■ Data

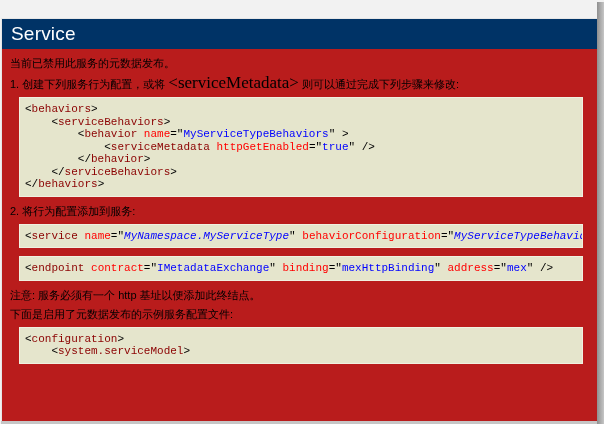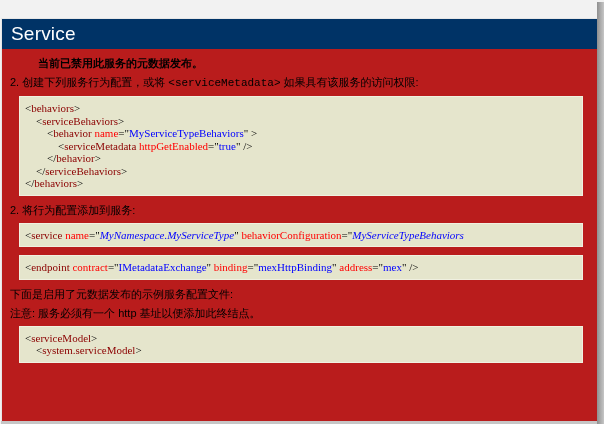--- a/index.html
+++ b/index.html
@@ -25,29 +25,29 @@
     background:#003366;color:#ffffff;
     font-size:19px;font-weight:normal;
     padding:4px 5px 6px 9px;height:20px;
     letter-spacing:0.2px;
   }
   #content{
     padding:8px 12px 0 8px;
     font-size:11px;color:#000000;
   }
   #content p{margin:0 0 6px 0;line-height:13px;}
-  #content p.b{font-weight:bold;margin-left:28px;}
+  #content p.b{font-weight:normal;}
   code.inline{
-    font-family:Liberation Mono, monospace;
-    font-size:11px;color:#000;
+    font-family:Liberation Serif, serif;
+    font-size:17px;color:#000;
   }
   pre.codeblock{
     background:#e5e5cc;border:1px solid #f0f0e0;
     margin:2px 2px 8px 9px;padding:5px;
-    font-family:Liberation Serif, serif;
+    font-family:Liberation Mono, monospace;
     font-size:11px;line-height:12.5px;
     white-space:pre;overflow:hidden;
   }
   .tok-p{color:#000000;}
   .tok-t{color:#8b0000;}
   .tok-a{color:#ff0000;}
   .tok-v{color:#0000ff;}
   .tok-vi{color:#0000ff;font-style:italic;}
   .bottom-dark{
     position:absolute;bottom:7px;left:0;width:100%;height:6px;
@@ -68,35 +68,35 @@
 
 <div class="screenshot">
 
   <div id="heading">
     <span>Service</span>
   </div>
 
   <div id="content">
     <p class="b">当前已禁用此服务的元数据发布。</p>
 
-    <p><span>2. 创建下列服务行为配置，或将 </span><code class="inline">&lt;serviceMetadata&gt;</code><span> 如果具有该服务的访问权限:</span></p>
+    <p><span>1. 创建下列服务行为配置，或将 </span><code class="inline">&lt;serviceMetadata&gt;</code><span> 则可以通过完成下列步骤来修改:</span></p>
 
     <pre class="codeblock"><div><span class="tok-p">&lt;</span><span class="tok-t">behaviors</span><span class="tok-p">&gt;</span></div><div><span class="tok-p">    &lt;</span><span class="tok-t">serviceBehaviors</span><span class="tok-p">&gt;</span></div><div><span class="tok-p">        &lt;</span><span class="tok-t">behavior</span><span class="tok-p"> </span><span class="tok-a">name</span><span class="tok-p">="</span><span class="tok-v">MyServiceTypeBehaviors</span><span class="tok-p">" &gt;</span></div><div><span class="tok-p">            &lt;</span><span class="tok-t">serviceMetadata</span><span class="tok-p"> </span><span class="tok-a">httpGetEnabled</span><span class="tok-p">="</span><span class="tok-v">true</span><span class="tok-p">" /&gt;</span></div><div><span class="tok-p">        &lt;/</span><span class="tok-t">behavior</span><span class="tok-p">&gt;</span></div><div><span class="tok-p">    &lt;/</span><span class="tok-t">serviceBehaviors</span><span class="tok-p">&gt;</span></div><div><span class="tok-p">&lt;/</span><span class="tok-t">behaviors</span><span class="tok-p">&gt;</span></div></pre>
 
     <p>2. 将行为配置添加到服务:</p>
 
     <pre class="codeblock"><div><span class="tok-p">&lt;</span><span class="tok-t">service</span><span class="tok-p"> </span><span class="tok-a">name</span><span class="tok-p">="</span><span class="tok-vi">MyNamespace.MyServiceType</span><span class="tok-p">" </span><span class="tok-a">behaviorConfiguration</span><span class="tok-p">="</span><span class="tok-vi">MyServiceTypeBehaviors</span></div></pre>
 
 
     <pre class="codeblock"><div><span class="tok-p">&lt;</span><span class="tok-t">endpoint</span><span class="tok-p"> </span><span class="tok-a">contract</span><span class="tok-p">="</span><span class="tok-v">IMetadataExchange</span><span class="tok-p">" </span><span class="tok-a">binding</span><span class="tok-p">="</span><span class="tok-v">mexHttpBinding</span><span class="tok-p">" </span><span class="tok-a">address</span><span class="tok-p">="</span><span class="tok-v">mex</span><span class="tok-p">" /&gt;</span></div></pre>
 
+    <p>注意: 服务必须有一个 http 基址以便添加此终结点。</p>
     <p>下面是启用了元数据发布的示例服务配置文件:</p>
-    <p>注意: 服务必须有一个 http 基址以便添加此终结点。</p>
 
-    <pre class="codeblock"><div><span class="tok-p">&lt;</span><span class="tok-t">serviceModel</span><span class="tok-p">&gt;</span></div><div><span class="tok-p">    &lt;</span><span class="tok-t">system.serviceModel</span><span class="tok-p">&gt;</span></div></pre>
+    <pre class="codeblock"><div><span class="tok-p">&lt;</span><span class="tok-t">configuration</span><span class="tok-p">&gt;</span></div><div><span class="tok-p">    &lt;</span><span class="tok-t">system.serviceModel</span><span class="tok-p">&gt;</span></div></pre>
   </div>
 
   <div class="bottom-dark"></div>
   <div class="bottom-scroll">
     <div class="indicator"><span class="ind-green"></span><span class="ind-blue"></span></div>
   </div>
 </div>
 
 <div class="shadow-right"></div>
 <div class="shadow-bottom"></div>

■ Instructions for the task
Each line of the listing above that includes the word "margin" is to be counted, and only the total reported.

■ Completed exercise
3